66.7 Zachary Brown found a copy of the Medical Examiner’s autopsy report waiting on his desk Thursday morning.
66.8 Blue’s death was attributed to the head injury resulting from a drunken fall. Zach tossed the report aside and looked at his email.
66.9 There was Billy’s note with his intuition about poisons. “Damn,” Zach said. He picked up the phone and called the State forensics lab.
67.0 He had to talk to two other people before he could reach Melanie. So much for a private request for testing.
67.1 “Sure Zach,” she said happily. “We certainly didn’t look for such unusual organics. But we can. I’ll get it going, just for you…”
67.2 “But Zach, get the ME to request it too will ya? Must be regular-army around here.” Zach thanked her and said goodbye.
67.3 Jeremy the Techie had also emailed a report about Blue’s computer. It was an overview summary with attachments.
67.4 The summary listed points that Jeremy had titled, WHAT I FOUND. “Like something from fourth grade,” Zach thought.
67.5 The bullet points followed: –-Blue influenced Iris Oat to hire Evie Lane to a high-paying landscaping job in Newport.
67.8 –Blue was in love with Evie Lane. They met years ago. They also both participated in some kind of drug program someplace.
67.9 “Someplace?” Zach muttered to ] himself. “Come on Jeremy, you can do better than this.” He read on.
68.0 –Blue had saved a scan of Jill Oat’s poison-plant essay and emailed it to Evie.
68.1–Blue hated cats and Evie convinced him to try a plant poison on some cat. Ground up roots. Sounds like it resulted in a dead cat.
68.2 -There were some lists of people. I don’t know yet who the people are. “Great.” Zach was exasperated.
68.3 He thought of Billy’s remark that “Evie Lane has moved in with Wendell Oat.” He picked up the phone again.
68.4 An hour later Zachary parked his car in front of the dome house. An old woman answered his knock at the door.
68.5 “You must be the detective,” Iris said. She looked him over as if he were something rare and amazing.
68.6 The she smiled and opened the door wide.“I am Iris Oat,” she said as he walked in. “Do you have a gun?”
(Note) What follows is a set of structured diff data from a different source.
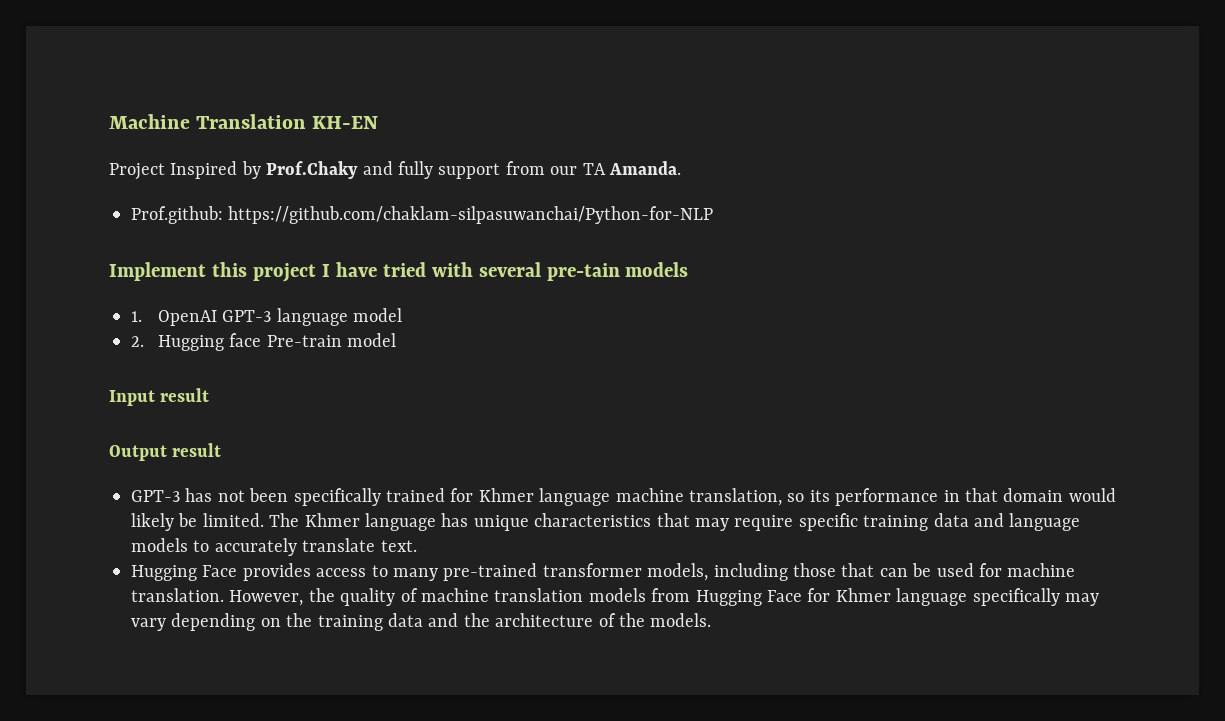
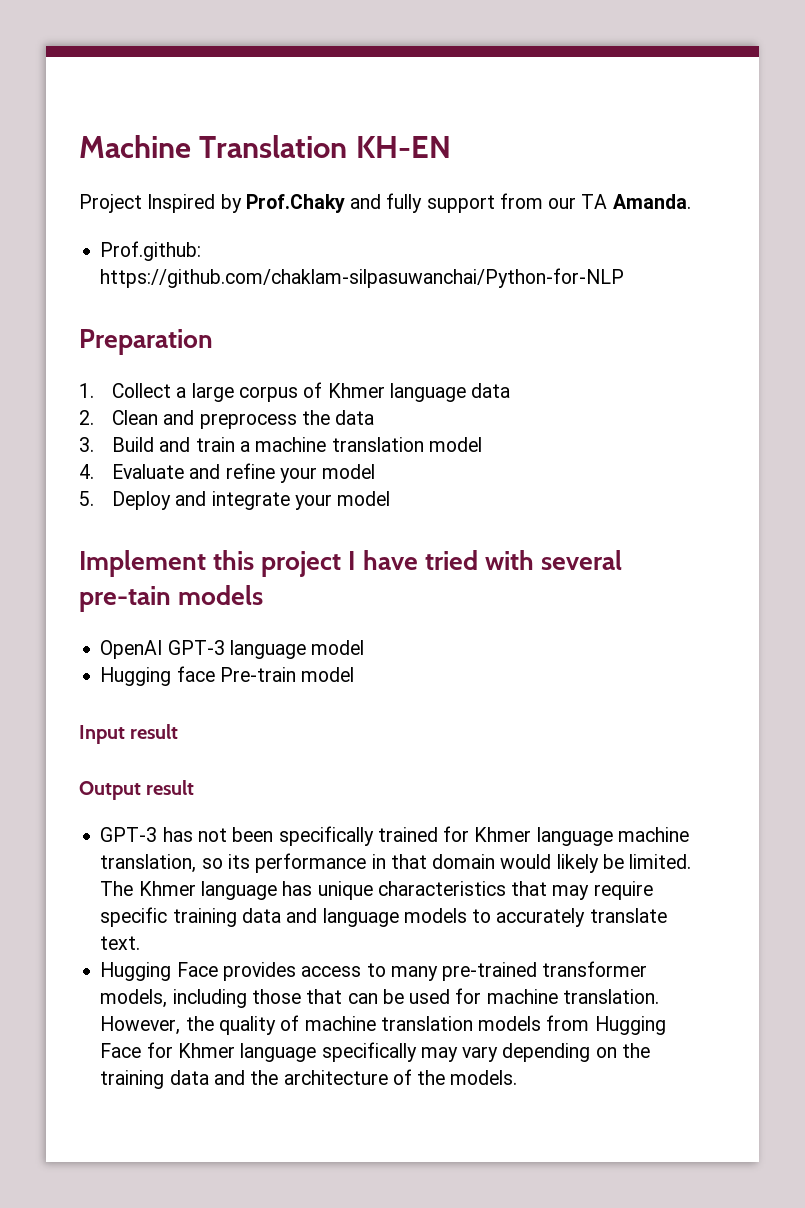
+ Preparation
+ 1. Collect a large corpus of Khmer language data
+ 2. Clean and preprocess the data
+ 3. Build and train a machine translation model
+ 4. Evaluate and refine your model
+ 5. Deploy and integrate your model
- 1. OpenAI GPT-3 language model
+ OpenAI GPT-3 language model
- 2. Hugging face Pre-train model
+ Hugging face Pre-train model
68.7 Zachary wondered for a moment if this woman could be demented. “Yes,” he said. She laughed and led him to a couch.
68.8 The bright day came glittering in through all the flat windows of the dome. Iris was smiling. Zach relaxed.
68.9 “Now Detective Brown,” She began, then interrupted herself. “Oh, I am much too old to call you all those words. May I use a name?”
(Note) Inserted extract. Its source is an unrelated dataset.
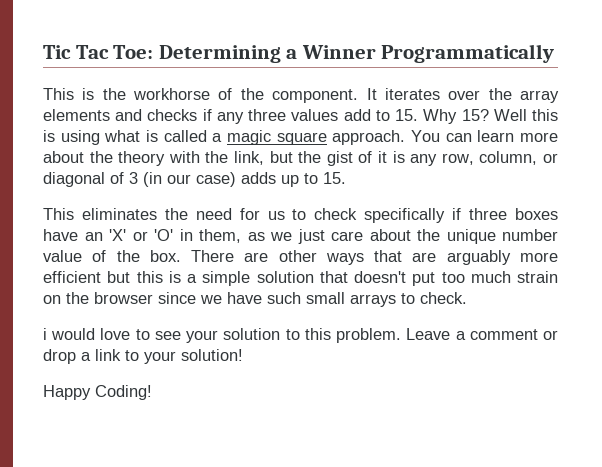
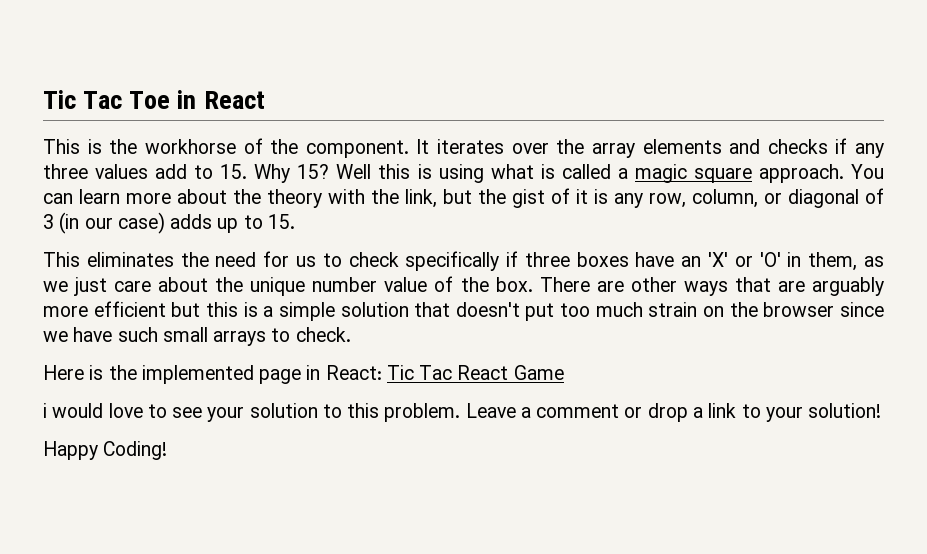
- Tic Tac Toe: Determining a Winner Programmatically
+ Tic Tac Toe in React
+ Here is the implemented page in React: Tic Tac React Game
69.0 “Zachary,” he said, and she nodded and smiled, delighted. “I think Z names are so important,” she said, looking over her glasses at him.
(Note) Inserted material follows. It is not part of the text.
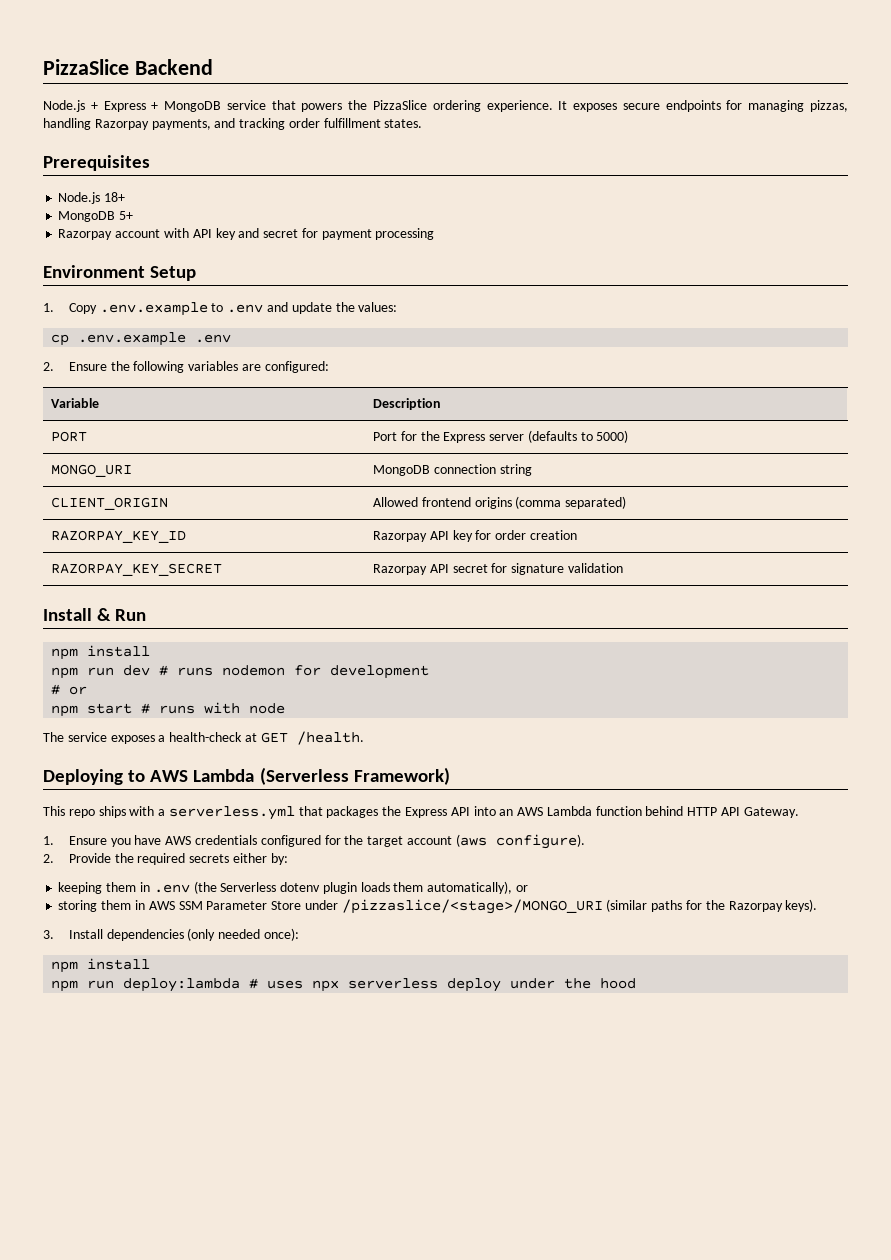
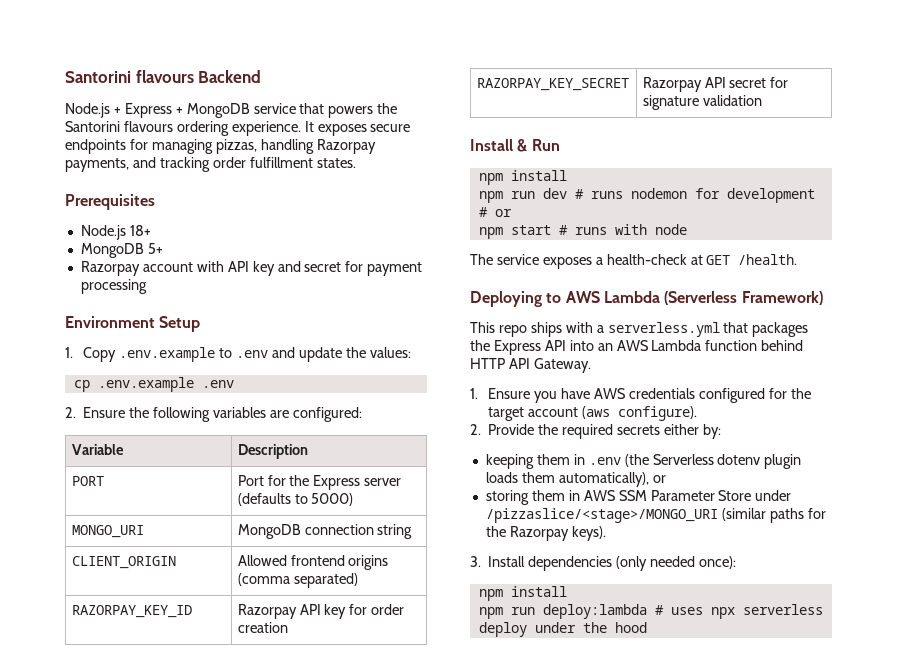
- PizzaSlice Backend
+ Santorini flavours Backend
- Node.js + Express + MongoDB service that powers the PizzaSlice ordering experience.
+ Node.js + Express + MongoDB service that powers the Santorini flavours ordering experience.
69.1 He wondered again about her mind. Her face was softly wrinkled and her gray hair caught up in a clip on top of her head.
69.2 There were little escaped curls around her face.“Mrs. Oat,” Zachary began. “No indeed,” she said. “I am not a missus anyone. I am Iris.”
69.3 “Iris,” he began again. “Did Roger Filp influence your grand-niece, Jill, to convince you to hire Evie Lane?”
69.4 “Who?” Iris stared. “Do you mean Blue? Well Zachary I can say that Jillie did suggest I hire Evie. And it may be that Blue told her to.”
69.5 “Is Jill here?” Zach glanced around. Iris looked worried. “No, she is on a plane over the Atlantic.”
69.6 Zach looked at his notes.“Is Jill interested in poisonous plants?” “Oh yes,” Iris said. “She is planning a garden. Or she was…”
69.7 “You see right now I am terribly vexed by Evie Lane. She has moved in on my pathetic brother like some kind of viper.”
69.8 “So you don’t have any poison plants yet?” “No, and now that Blue is gone and I’m about to fire Evie, we likely never will have any.”
69.9 “You see Jill wanted to grow the plants to impress Blue, who was her English teacher. She wrote a paper, got his attention…”
70.0 “Iris,” Zachary said then. “Do you know anything about a cat that was poisoned?” Iris sat back against the couch.
71.1 “Do you mean the one who was violently ill under the séance table at Margaret Benson’s house and then died on the porch?”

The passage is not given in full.